## Exercise brief
Without any pictures, the records below should be reproduced exactly.

## Material shown
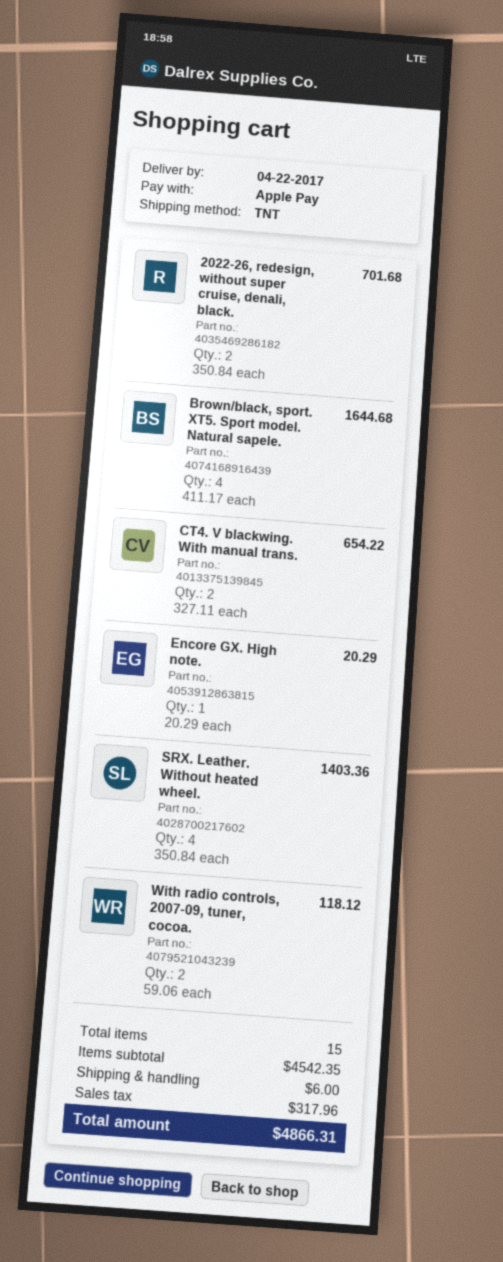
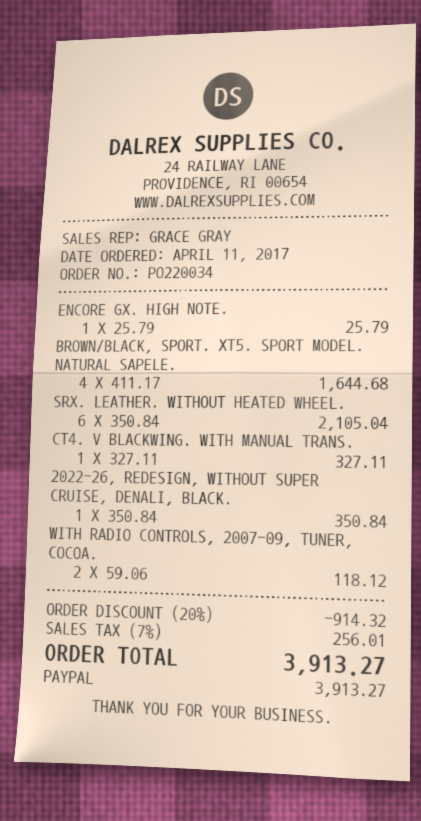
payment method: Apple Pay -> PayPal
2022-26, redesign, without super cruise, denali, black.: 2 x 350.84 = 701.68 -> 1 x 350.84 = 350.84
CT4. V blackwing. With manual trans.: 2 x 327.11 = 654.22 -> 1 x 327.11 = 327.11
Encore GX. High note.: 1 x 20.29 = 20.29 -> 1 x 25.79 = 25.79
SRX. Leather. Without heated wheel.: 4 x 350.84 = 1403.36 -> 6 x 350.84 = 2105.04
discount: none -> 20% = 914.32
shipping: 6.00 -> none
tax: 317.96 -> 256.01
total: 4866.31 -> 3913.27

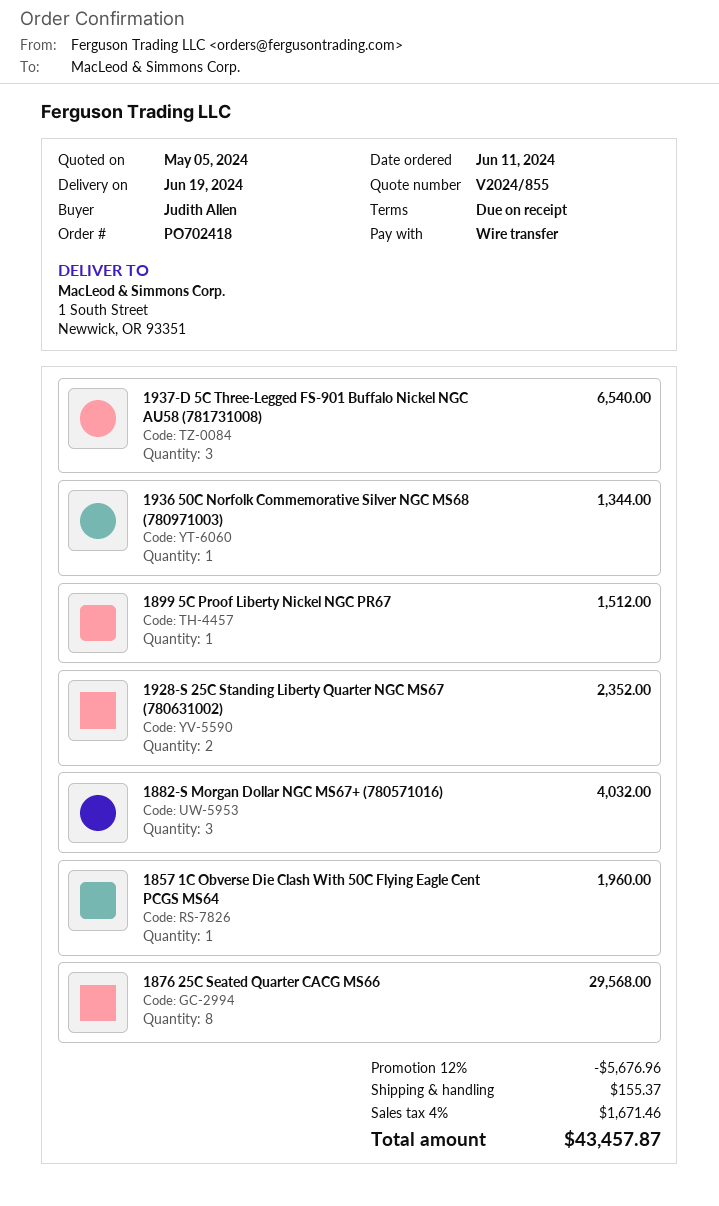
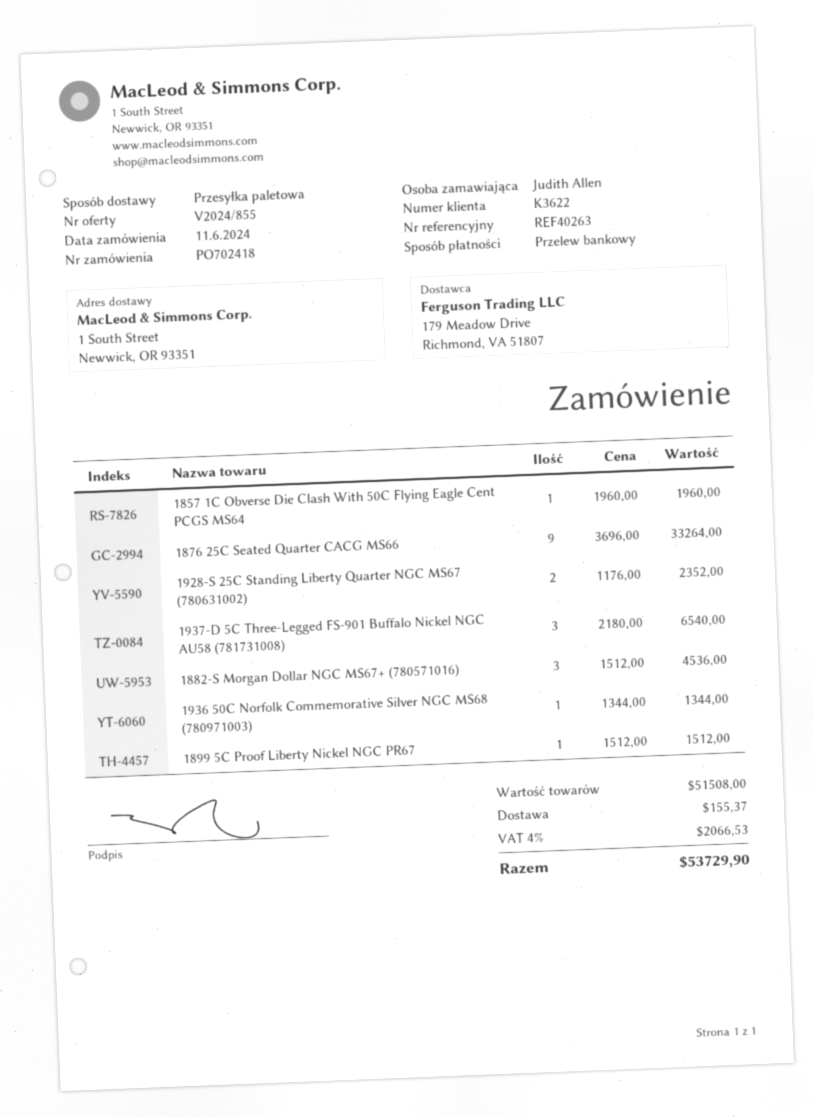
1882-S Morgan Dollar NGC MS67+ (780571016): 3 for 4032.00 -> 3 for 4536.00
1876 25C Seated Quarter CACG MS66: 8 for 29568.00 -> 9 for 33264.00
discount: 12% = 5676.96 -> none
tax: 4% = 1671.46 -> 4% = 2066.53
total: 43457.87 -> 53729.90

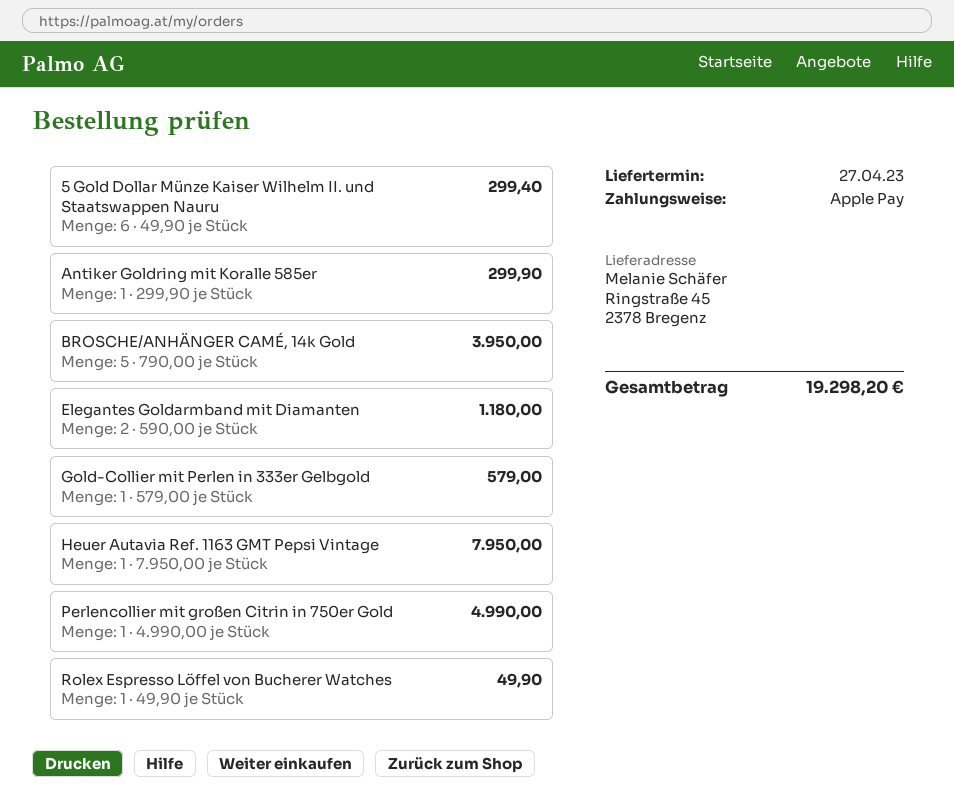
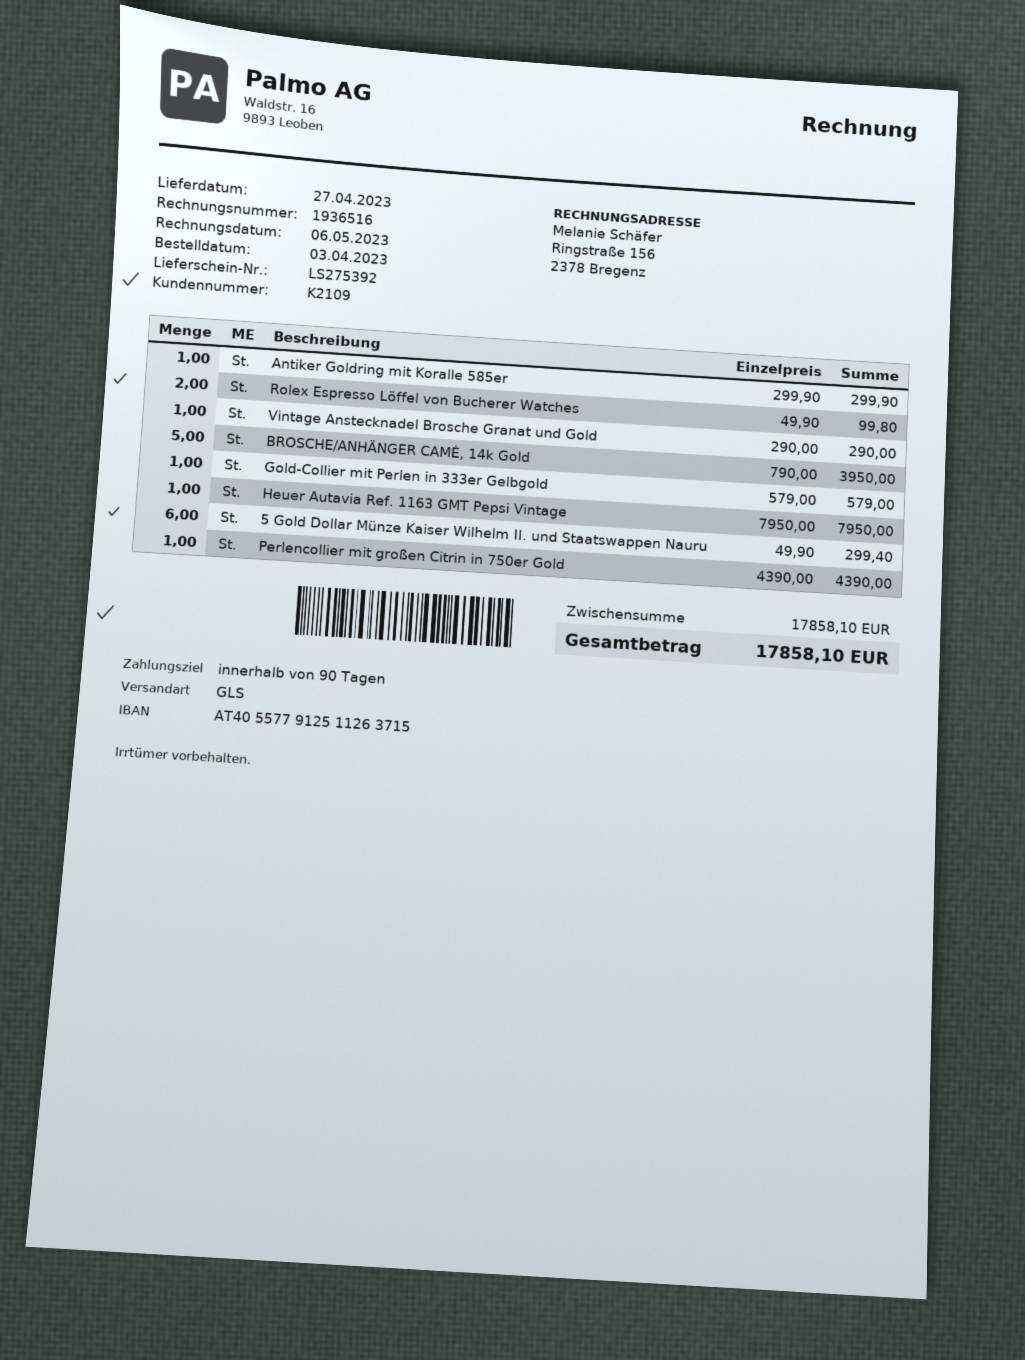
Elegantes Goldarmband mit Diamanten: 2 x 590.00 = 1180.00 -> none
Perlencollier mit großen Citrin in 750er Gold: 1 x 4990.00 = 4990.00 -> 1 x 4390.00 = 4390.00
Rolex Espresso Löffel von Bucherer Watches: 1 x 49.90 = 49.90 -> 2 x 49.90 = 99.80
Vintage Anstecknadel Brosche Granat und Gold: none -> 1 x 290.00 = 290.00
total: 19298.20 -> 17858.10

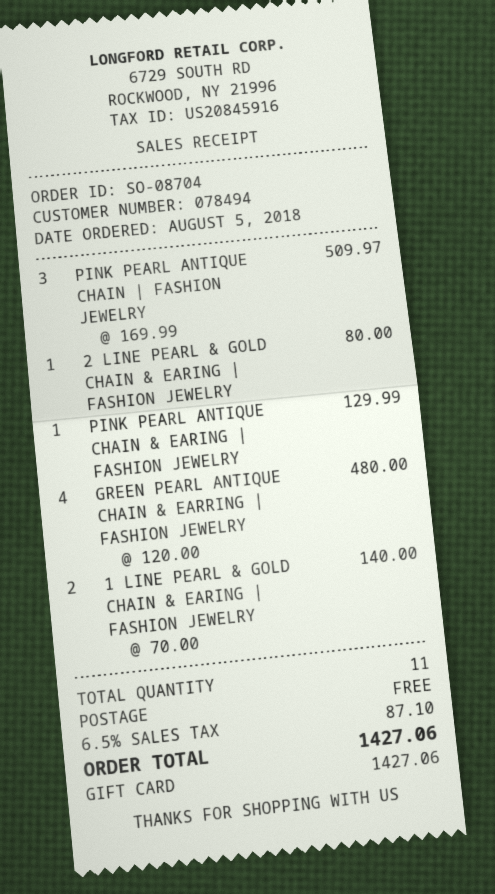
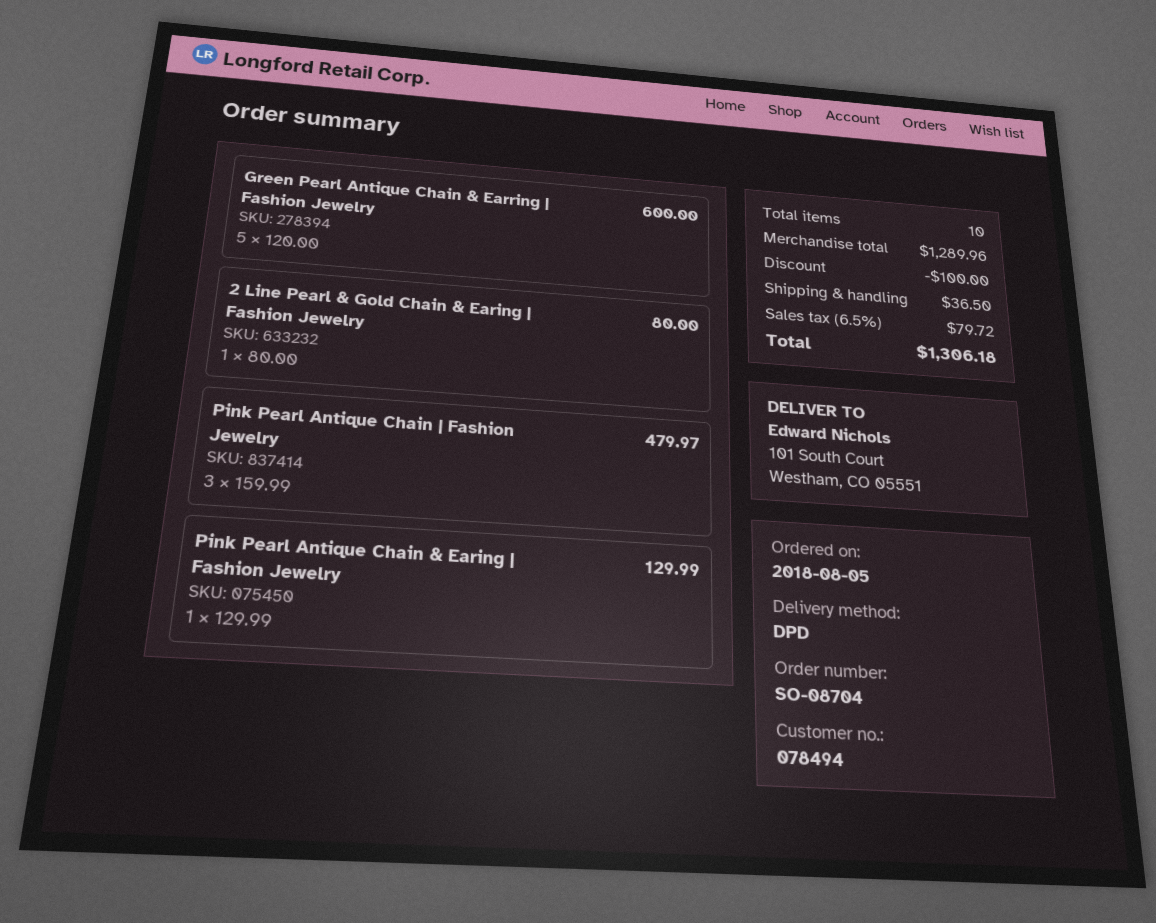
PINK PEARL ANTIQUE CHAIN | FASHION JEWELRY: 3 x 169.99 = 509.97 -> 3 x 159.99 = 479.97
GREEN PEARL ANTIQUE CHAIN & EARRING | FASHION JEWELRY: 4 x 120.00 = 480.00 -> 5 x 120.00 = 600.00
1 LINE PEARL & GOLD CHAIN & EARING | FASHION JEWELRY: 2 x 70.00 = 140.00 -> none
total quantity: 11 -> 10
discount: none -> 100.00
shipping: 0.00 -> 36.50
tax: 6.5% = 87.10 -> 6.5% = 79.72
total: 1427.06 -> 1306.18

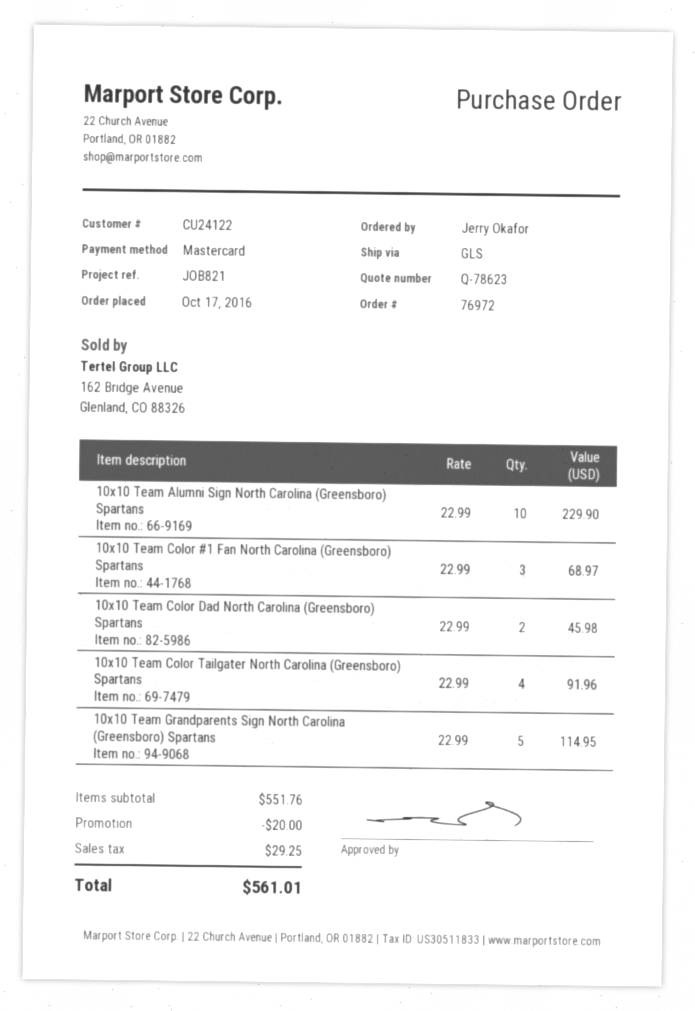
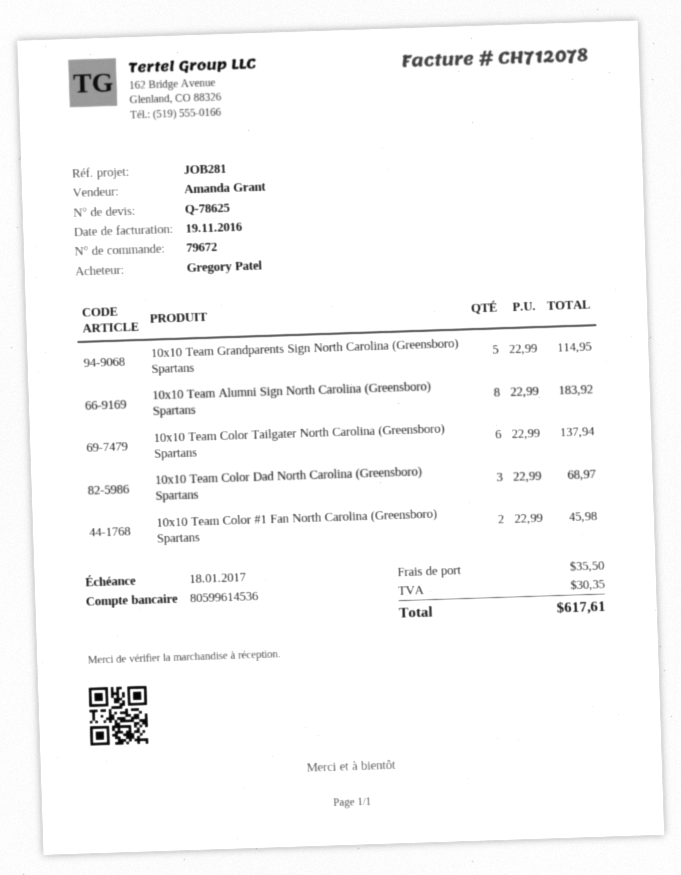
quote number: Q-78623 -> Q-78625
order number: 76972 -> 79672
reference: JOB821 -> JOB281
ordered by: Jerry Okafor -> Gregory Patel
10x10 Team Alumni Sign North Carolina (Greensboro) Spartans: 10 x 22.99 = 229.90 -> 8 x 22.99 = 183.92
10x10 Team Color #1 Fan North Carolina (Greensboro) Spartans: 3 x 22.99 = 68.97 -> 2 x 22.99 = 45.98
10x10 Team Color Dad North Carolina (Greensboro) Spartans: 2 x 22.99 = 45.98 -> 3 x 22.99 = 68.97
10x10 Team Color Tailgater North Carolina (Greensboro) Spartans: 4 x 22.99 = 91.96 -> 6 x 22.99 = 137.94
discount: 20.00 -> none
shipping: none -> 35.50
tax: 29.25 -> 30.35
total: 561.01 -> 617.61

## Reply
payment method: Apple Pay -> PayPal
2022-26, redesign, without super cruise, denali, black.: 2 x 350.84 = 701.68 -> 1 x 350.84 = 350.84
CT4. V blackwing. With manual trans.: 2 x 327.11 = 654.22 -> 1 x 327.11 = 327.11
Encore GX. High note.: 1 x 20.29 = 20.29 -> 1 x 25.79 = 25.79
SRX. Leather. Without heated wheel.: 4 x 350.84 = 1403.36 -> 6 x 350.84 = 2105.04
discount: none -> 20% = 914.32
shipping: 6.00 -> none
tax: 317.96 -> 256.01
total: 4866.31 -> 3913.27

1882-S Morgan Dollar NGC MS67+ (780571016): 3 for 4032.00 -> 3 for 4536.00
1876 25C Seated Quarter CACG MS66: 8 for 29568.00 -> 9 for 33264.00
discount: 12% = 5676.96 -> none
tax: 4% = 1671.46 -> 4% = 2066.53
total: 43457.87 -> 53729.90

Elegantes Goldarmband mit Diamanten: 2 x 590.00 = 1180.00 -> none
Perlencollier mit großen Citrin in 750er Gold: 1 x 4990.00 = 4990.00 -> 1 x 4390.00 = 4390.00
Rolex Espresso Löffel von Bucherer Watches: 1 x 49.90 = 49.90 -> 2 x 49.90 = 99.80
Vintage Anstecknadel Brosche Granat und Gold: none -> 1 x 290.00 = 290.00
total: 19298.20 -> 17858.10

PINK PEARL ANTIQUE CHAIN | FASHION JEWELRY: 3 x 169.99 = 509.97 -> 3 x 159.99 = 479.97
GREEN PEARL ANTIQUE CHAIN & EARRING | FASHION JEWELRY: 4 x 120.00 = 480.00 -> 5 x 120.00 = 600.00
1 LINE PEARL & GOLD CHAIN & EARING | FASHION JEWELRY: 2 x 70.00 = 140.00 -> none
total quantity: 11 -> 10
discount: none -> 100.00
shipping: 0.00 -> 36.50
tax: 6.5% = 87.10 -> 6.5% = 79.72
total: 1427.06 -> 1306.18

quote number: Q-78623 -> Q-78625
order number: 76972 -> 79672
reference: JOB821 -> JOB281
ordered by: Jerry Okafor -> Gregory Patel
10x10 Team Alumni Sign North Carolina (Greensboro) Spartans: 10 x 22.99 = 229.90 -> 8 x 22.99 = 183.92
10x10 Team Color #1 Fan North Carolina (Greensboro) Spartans: 3 x 22.99 = 68.97 -> 2 x 22.99 = 45.98
10x10 Team Color Dad North Carolina (Greensboro) Spartans: 2 x 22.99 = 45.98 -> 3 x 22.99 = 68.97
10x10 Team Color Tailgater North Carolina (Greensboro) Spartans: 4 x 22.99 = 91.96 -> 6 x 22.99 = 137.94
discount: 20.00 -> none
shipping: none -> 35.50
tax: 29.25 -> 30.35
total: 561.01 -> 617.61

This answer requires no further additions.